Josef Čapek

1887 (Hronov, Tschechoslowakei) - 1945 (KZ Bergen-Belsen)

Bildender Künstler, Schriftsteller

"Ein Kunstwerk ist ein Akt des Glaubens an den Wert der Dinge."



Am 23. März 1887 wird Josef Čapek als Sohn eines Landarztes in Hronov (Nordböhmen) geboren. Nach dem Besuch der Schule für industrielle Kunst in Vrchlabí studiert er von 1904-1910 an der Kunstgewerbeschule in Prag. 1907 Veröffentlichung kleiner Prosastücke, Arbeit als Bühnenbildner am Prager Theater "Na Vinohradech". 1910-1911 Studienreise mit seinem Bruder, dem Schriftsteller Karel Čapek, nach Paris.

1911 gehört er zu den Mitbegründern der "Skupina výtvarných umelcu" (Gruppe Bildender Künstler) und gibt die Kunstzeitschrift "Umelecký mesicnik" (Monatsschrift für Kunst) heraus. 1918 versucht er in der Gruppe "Tvrdosijni" (Die Hartnäckigen), dem Bedeutungsverlust des Kubismus nach dem Ersten Weltkrieg entgegen zu wirken. Mitte der zwanziger Jahre wendet sich Čapek sozialkritischen Themen zu und ist als Kunstkritiker und Redakteur tätig. Für seinen Roman "Im Schatten des Farnkrauts" erhält er 1931 den Literaturpreis der CSR. Ende der dreißiger Jahre entstehen politische Karikaturen gegen die Nationalsozialisten. Noch im Herbst 1939 wird ihm ein tschechischer Kunstpreis zuerkannt.

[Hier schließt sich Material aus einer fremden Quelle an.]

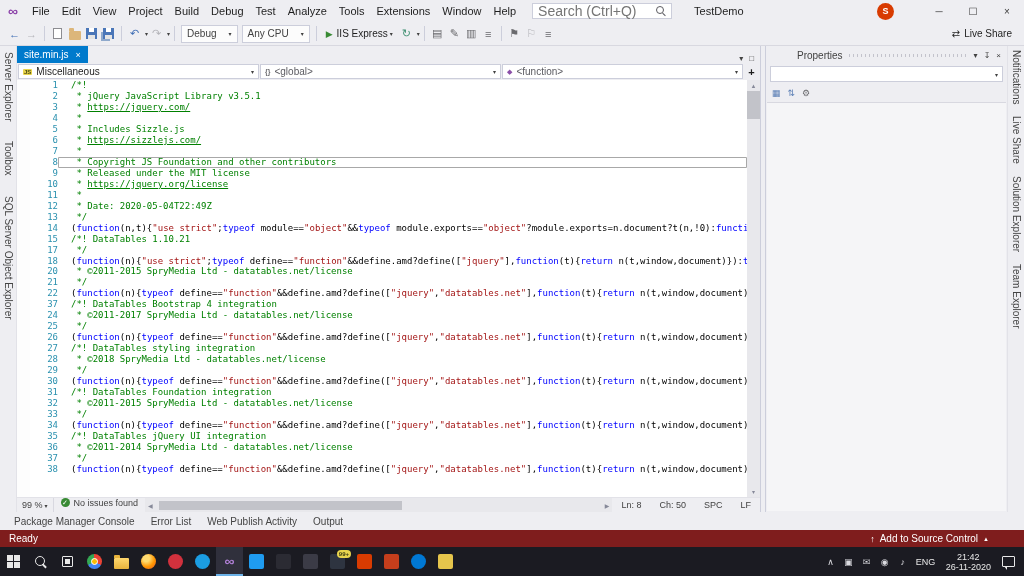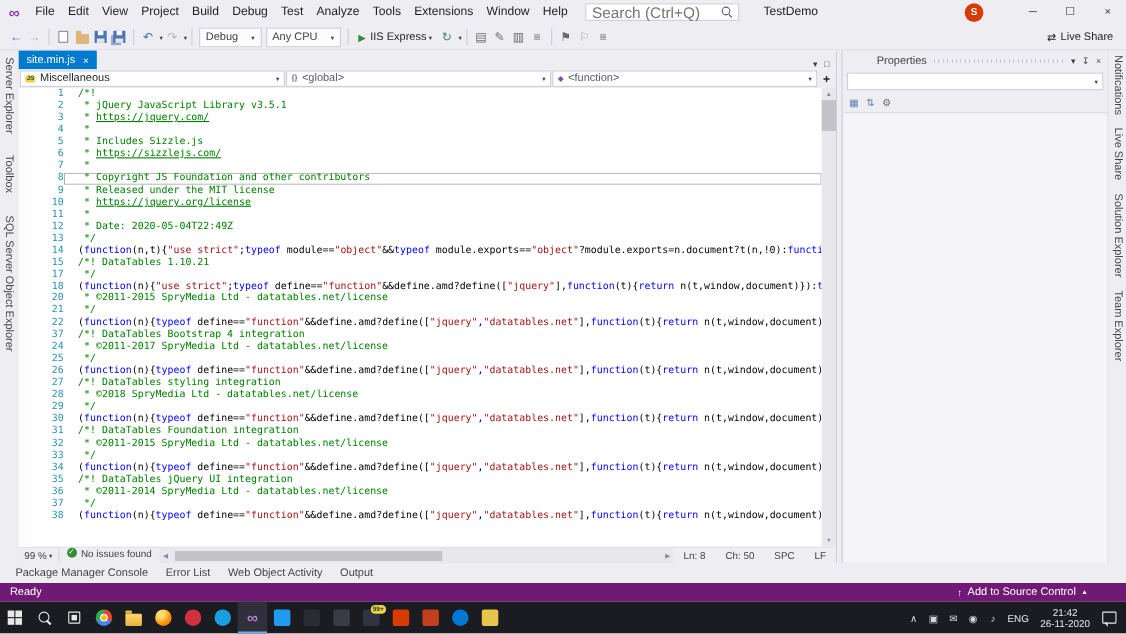"Web Object Activity" div.btab { text: Object -> Publish }
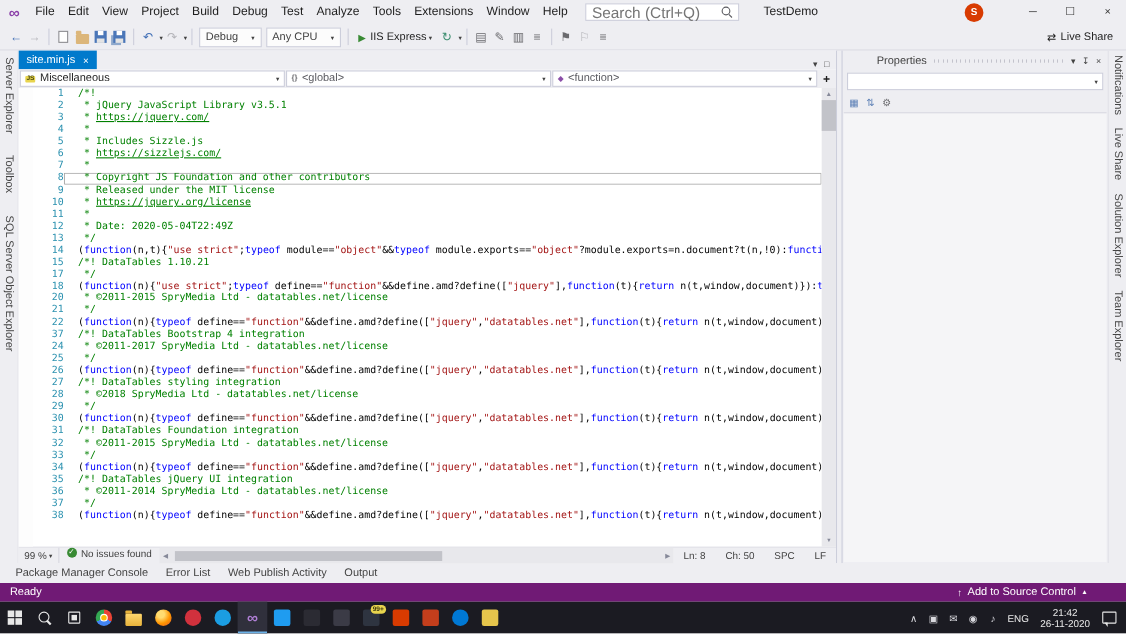"Ready" .statusbar { background: #701a75 -> #7f1d1d }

Am 1. September 1939 wird Josef Čapek in Zeliva von der Gestapo verhaftet und in das Zuchthaus Pankrác in Prag gebracht. Nach einer Woche wird er nach Dachau überstellt, von dort am 26. September 1939 nach Buchenwald und im Juni 1942 nach Sachsenhausen. Am 25. Februar 1945 Transport nach Bergen-Belsen. Dort stirbt Josef Čapek in den ersten Apriltagen an Typhus. Aus der Lagerzeit in Buchenwald und Sachsenhausen sind Gedichte und Zeichnungen erhalten geblieben.